WMBF Investigates: Multiple South Carolina counties lack general hospital beds
COLUMBIA, S.C. (WMBF) - Around half of South Carolina’s hospital beds are occupied as COVID-19 cases continue to increase daily, according to state health officials.
WMBF Investigates analyzed how certain areas would handle an increase in patients requiring hospitalization and found some major gaps in hospital bed availability.
In its daily press releases, the South Carolina Department of Health and Environmental Control reported the state’s available and utilized beds but the total number of beds changes daily. The health department would not elaborate or specify what beds it included in this total so WMBF analyzed the department’s data on general hospitals licensed across the state.
Eight counties within South Carolina lack a general hospital and therefore have zero hospital beds available, according to SCDHEC numbers on general hospitals.
Bamberg, Barnwell, Lee, Fairfield, Marlboro, McCormick, Saluda and Calhoun counties have no listed general hospitals.
Calhoun is serviced by the Regional Medical Center of Orangeburg and Calhoun counties, but according to state records, the hospital is not located within Calhoun County.
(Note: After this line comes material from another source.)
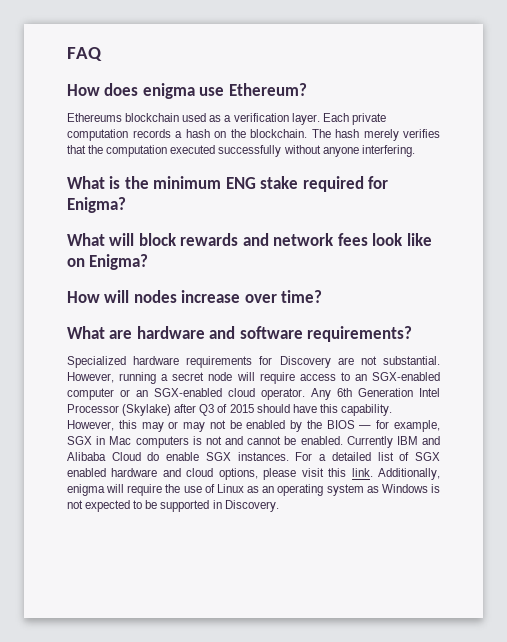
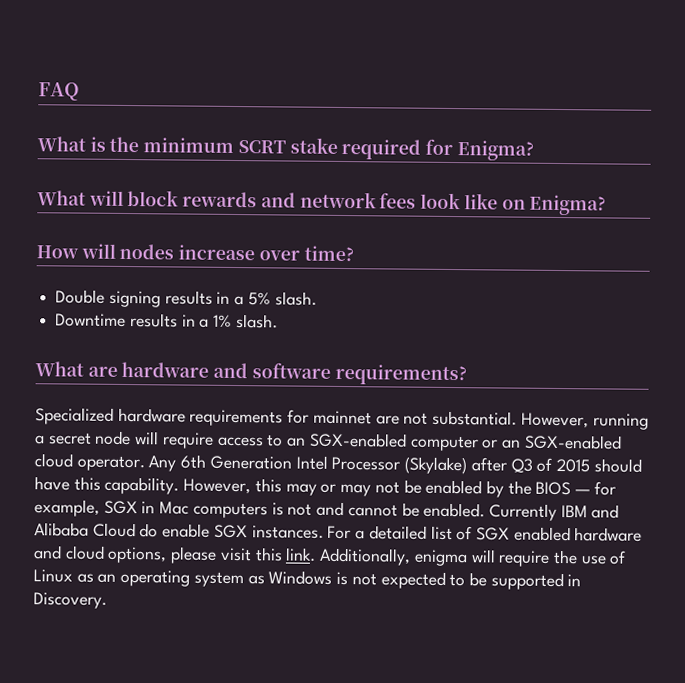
[67,83,307,99] [67,113,386,125] [67,129,440,141] [67,145,415,157] // How does enigma use Ethereum? // Ethereums blockchain used as a verification layer. Each private computation records a hash on the blockchain. The hash merely verifies that the computation executed successfully without anyone interfering. -> (80, 91) none
[225,177,256,189] ENG -> [237,140,286,154] SCRT
(323, 296) none -> [55,289,317,308] [55,313,278,329] // Double signing results in a 5% slash. // Downtime results in a 1% slash.
[279,356,331,368] Discovery -> [312,410,372,425] mainnet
Another 15 counties, around 33% of the state, reportedly have fewer than 100 general hospital beds.
Charleston ranks top in the state with 1,587 general beds followed by Richland (1,274), Greenville (1,262) and Florence (875).
The state has an average of around 245 beds per county.
Between its four general hospitals, Horry County reportedly has nearly 700 beds.
Florence ranks top in the state for beds per person.
Georgetown, Marion and Dillon counties also rank high.
On Monday, state officials announced 3,000 more hospital beds would be added at expanded facilities across the state by May.
During the Monday press conference, officials mentioned the state was considering closed hospitals in Fairfield and Marlboro counties, both areas that no longer have any general hospital.
Schipp Ames, the vice president of communications at the S.C. Hospital Association said the idea behind the additional facilities is to add access points for healthcare to patients.
“I think that’s why you’ve seen such an expansive view on alternate care sites and what we are going to have to consider,” Ames said. “Alternate care sites would be alternate sites where we could provide care. They’ve looked at everything from coliseums to hotels to closed hospitals to be repurposed.”
Twenty-seven percent of COVID-19 patients were hospitalized at the time of their illness, according to SCDHEC figure.
The Institute for Health Metrics and Evaluation (IHME), a global health research center, predicted COVID-19 cases will peak in South Carolina on April 24. IHME’s projections predict the state will need 642 beds when the cases peak, a number much lower than SCDHEC reports is already available.
Ames said hospitals are constantly updating their bed capacity in an online system the state uses during hurricanes.
“Generally, when we use this system around hurricanes it is because we are going to be transferring patients due to some type of natural disaster or storm or a moving event. This requires much more complex planning when you’re trying to plan around a pandemic,” Ames said.